The perception is that boxing, in and of itself, is violent. People watch boxing on TV and, after seeing two fighters bash each other’s heads in for 12 rounds, turn to violence themselves. It’s the same perception that horror movies cause people to commit violent acts, or that heavy metal music spawns satan worshippers.
The reality is that boxing is a strategic sport that requires extremely high levels of endurance, quickness and agility. To dance around the ring and take head and body shots for an hour requires a person to be in peak physical — and mental — condition.
Another common perception is that teaching kids the sport of boxing breeds a vicious mentality — one that cannot be reversed. If kids are made to feel tough by hitting someone, they may learn to crave that feeling and end up hurting someone later in life.
The reality is that if a child is taught proper values — such as “every negative action has consequences,” and “treat others as you would have them treat you” — he or she will grow up to become a model citizen, whether or not that child has ever laced up the gloves.
Hopefully, Xavier Mariscal’s parents didn’t read the Jan. 26 boxing club feature and believe I portrayed the 6-year-old as a violent person. He is a smart, polite young man with a unique spice for life, and I thought it would be fun if he helped me tell the story. If nothing else, his words might make people chuckle.
Like any good kid, Xavier understands right from wrong. He knows that you can’t just walk up to someone and punch them in the eye. And, like any aspiring prize fighter, he waits to throw a punch until he steps into the ring — gloves, head gear and all.
Boxing doesn’t teach violence, it teaches discipline. It teaches self-confidence and self-defense. It teaches one to go beyond his or her physical limitations and strive to be the best.
It’s true that if a boxer hopes to become the best, he or she must possess a “killer instinct.” But the same can be said about any sport, including football, basketball and wrestling, and non-contact sports such as tennis, golf and billiards.
When you whittle away all the perceptions, the reality is that boxing is just another sport enjoyed by men, women, boys and girls throughout the world. It’s no more barbaric than football, lacrosse or rugby, and when proper safety precautions are exercised, it may even be a safer alternative.
Everywhere you look, misperceptions such as this abound in the world of sports.
On a more personal note, the sport of soccer is viewed by many as a “sissy sport” that people play when they’re not tough enough for football. But the reality is that soccer requires the same physical conditioning, desire to win, and tolerance for pain. I have a seven-inch scar on my right ankle to prove it.
Or, take skateboarding as an example. The perception is that skaters are bands of misbehaved, unsupervised miscreants who disrupt the order of society by taking over parks and city streets with their “lunatic” activities.
The reality is that many skaters are parents, professionals, school teachers and shop owners who enjoy exercising outdoors while testing the law of gravity. Snowboarding on dry land.
Which brings up another common misconception. In many circles, snowboarders (as opposed to skiers) are viewed as unemployed, uneducated stoners who cruise around the mountain all day bucking authority and endangering the safety of others on the hill and on the road.
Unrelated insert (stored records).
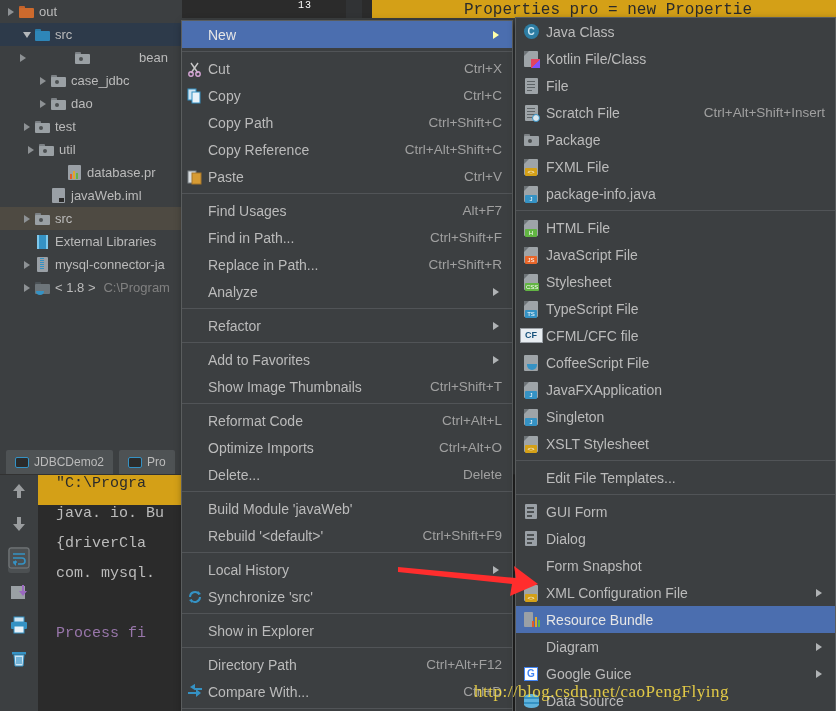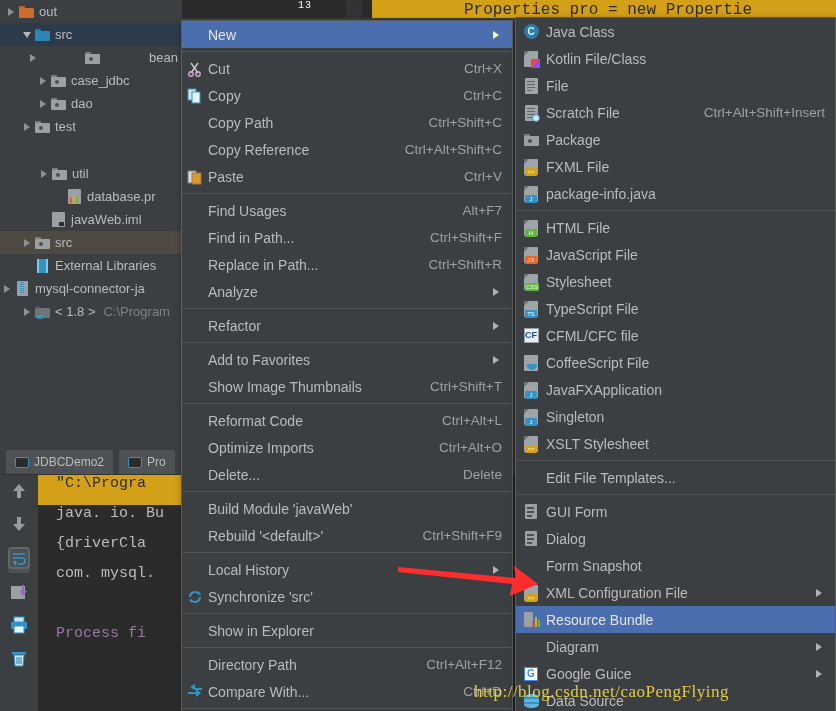"bean" div.tree-row { padding-left: 26px -> 16px }
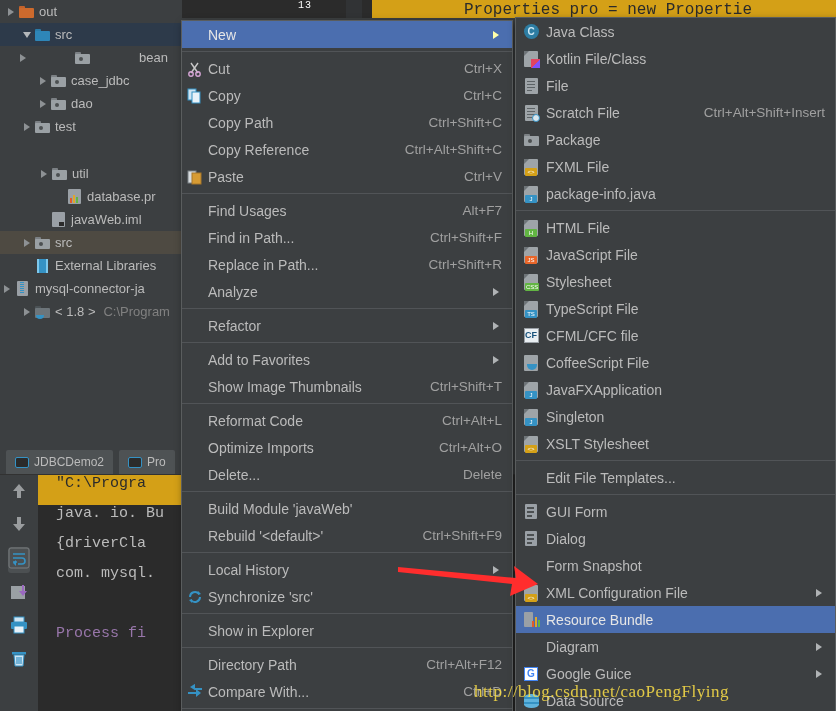"util" div.tree-row { margin-top: 24px -> none; padding-left: 37px -> 24px }
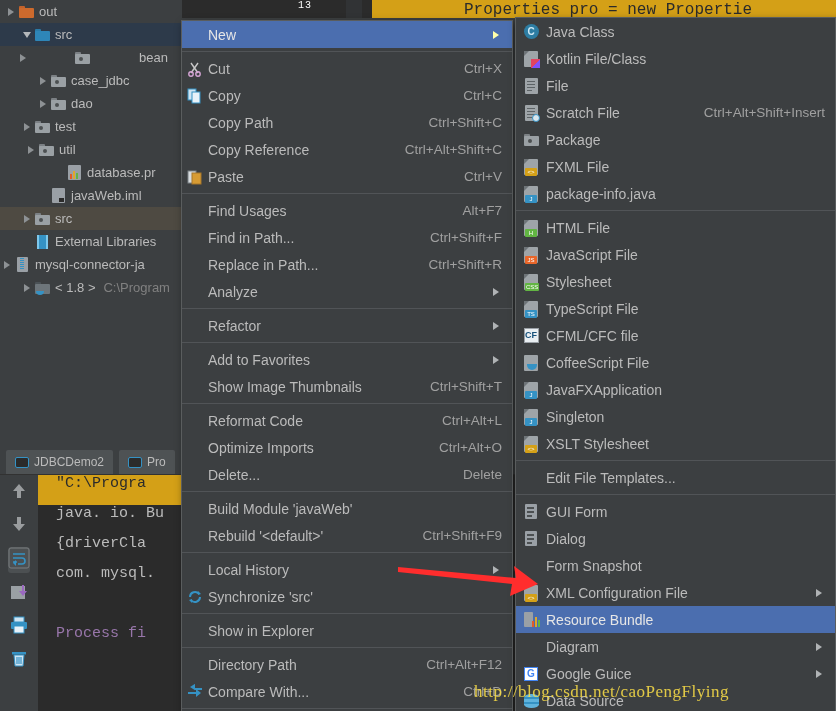"mysql-connector-ja" div.tree-row { padding-left: none -> 20px }
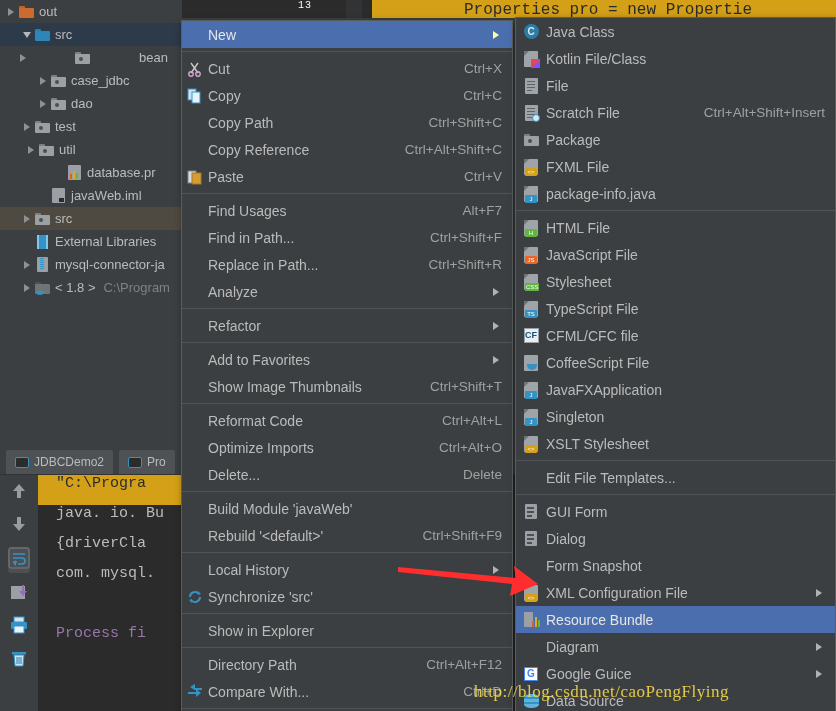"CF" span { width: 15px -> 23px }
The reality is that thousands of snowboarders in this county alone are mothers, fathers and young kids who enjoy spending time outdoors with one another while staying within regulatory and ski-area boundaries.
Similarly, some perceive windsurfing in Hood River as nothing more than a seasonal infestation of trust-funders with plenty of money and ‘tude. The reality is that more than a few of these windsurfers live on your street year-round, have full-time jobs and go to the same PTA meetings.
Perception doesn’t always translate into reality in the world of sports. In the case of two Canadian figure skaters, the perception is that they earned a silver medal last Monday night.
The reality is that they were robbed of gold.